I have a single line of code, that consumes 25% - 30% of the runtime of my application. It is a less-than comparator for an std::set (the set is implemented with a Red-Black-Tree).
It is called about 180 Million times within 52 seconds.
struct Entry {
const float _cost;
const long _id;
// some other vars
Entry(float cost, float id) : _cost(cost), _id(id) {
}
};
template<class T>
struct lt_entry: public binary_function <T, T, bool>
{
bool operator()(const T &l, const T &r) const
{
// Most readable shape
if(l._cost != r._cost) {
return r._cost < l._cost;
} else {
return l._id < r._id;
}
}
};
The entries should be sorted by cost and if the cost is the same by their id.

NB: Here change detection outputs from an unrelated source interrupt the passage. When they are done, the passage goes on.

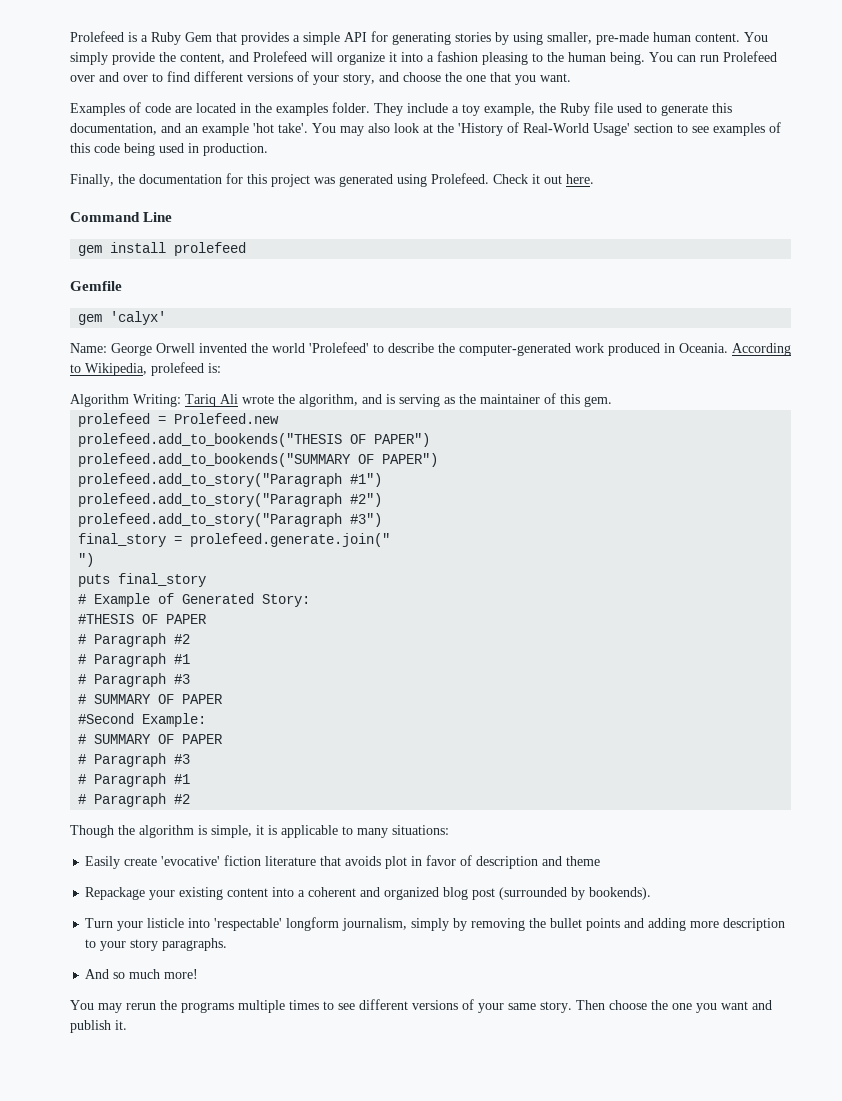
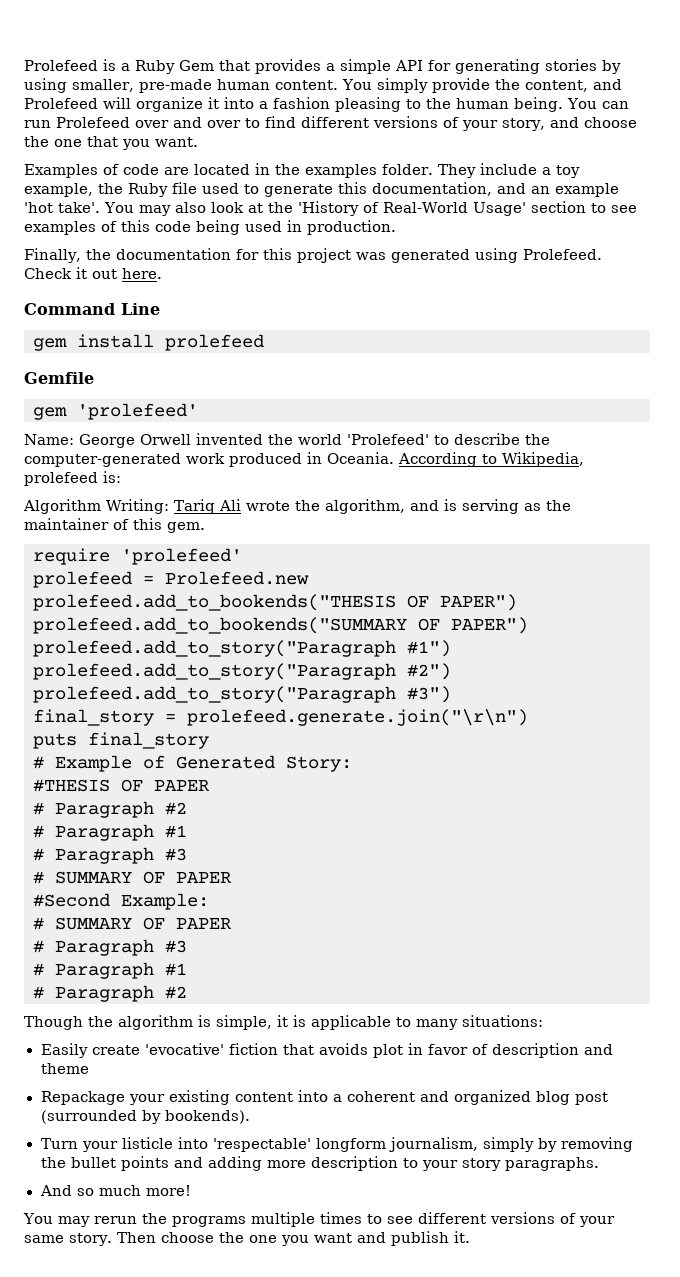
- gem 'calyx'
+ gem 'prolefeed'
+ require 'prolefeed'
- final_story = prolefeed.generate.join("
- ")
+ final_story = prolefeed.generate.join("\r\n")
- Easily create 'evocative' fiction literature that avoids plot in favor of description and theme
+ Easily create 'evocative' fiction that avoids plot in favor of description and theme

I have many insertions for each extraction of the minimum. I thought about using Fibonacci-Heaps, but I have been told that they are theoretically nice, but suffer from high constants and are pretty complicated to implement. And since insert is in O(log(n)) the runtime increase is nearly constant with large n. So I think its okay to stick to the set.
To improve performance I tried to express it in different shapes:
return l._cost < r._cost || r._cost > l._cost || l._id < r._id;
return l._cost < r._cost || (l._cost == r._cost && l._id < r._id);
Even this:
typedef union {
float _f;
int _i;
} flint;
//...
flint diff;
diff._f = (l._cost - r._cost);
return (diff._i && diff._i >> 31) || l._id < r._id;
But the compiler seems to be smart enough already, because I haven't been able to improve the runtime.
I also thought about SSE but this problem is really not very applicable for SSE...
The assembly looks somewhat like this:
movss (%rbx),%xmm1
mov $0x1,%r8d
movss 0x20(%rdx),%xmm0
ucomiss %xmm1,%xmm0
ja 0x410600 <_ZNSt8_Rb_tree[..]+96>
ucomiss %xmm0,%xmm1
jp 0x4105fd <_ZNSt8_Rb_[..]_+93>
jne 0x4105fd <_ZNSt8_Rb_[..]_+93>
mov 0x28(%rdx),%rax
cmp %rax,0x8(%rbx)
jb 0x410600 <_ZNSt8_Rb_[..]_+96>
xor %r8d,%r8d
I have a very tiny bit experience with assembly language, but not really much.
I thought it would be the best (only?) point to squeeze out some performance, but is it really worth the effort? Can you see any shortcuts that could save some cycles?
The platform the code will run on is an ubuntu 12 with gcc 4.6 (-stl=c++0x) on a many-core intel machine. Only libraries available are boost, openmp and tbb.
I am really stuck on this one, it seems so simple, but takes that much time. I have been crunching my head since days thinking how I could improve this line...
Can you give me a suggestion how to improve this part, or is it already at its best?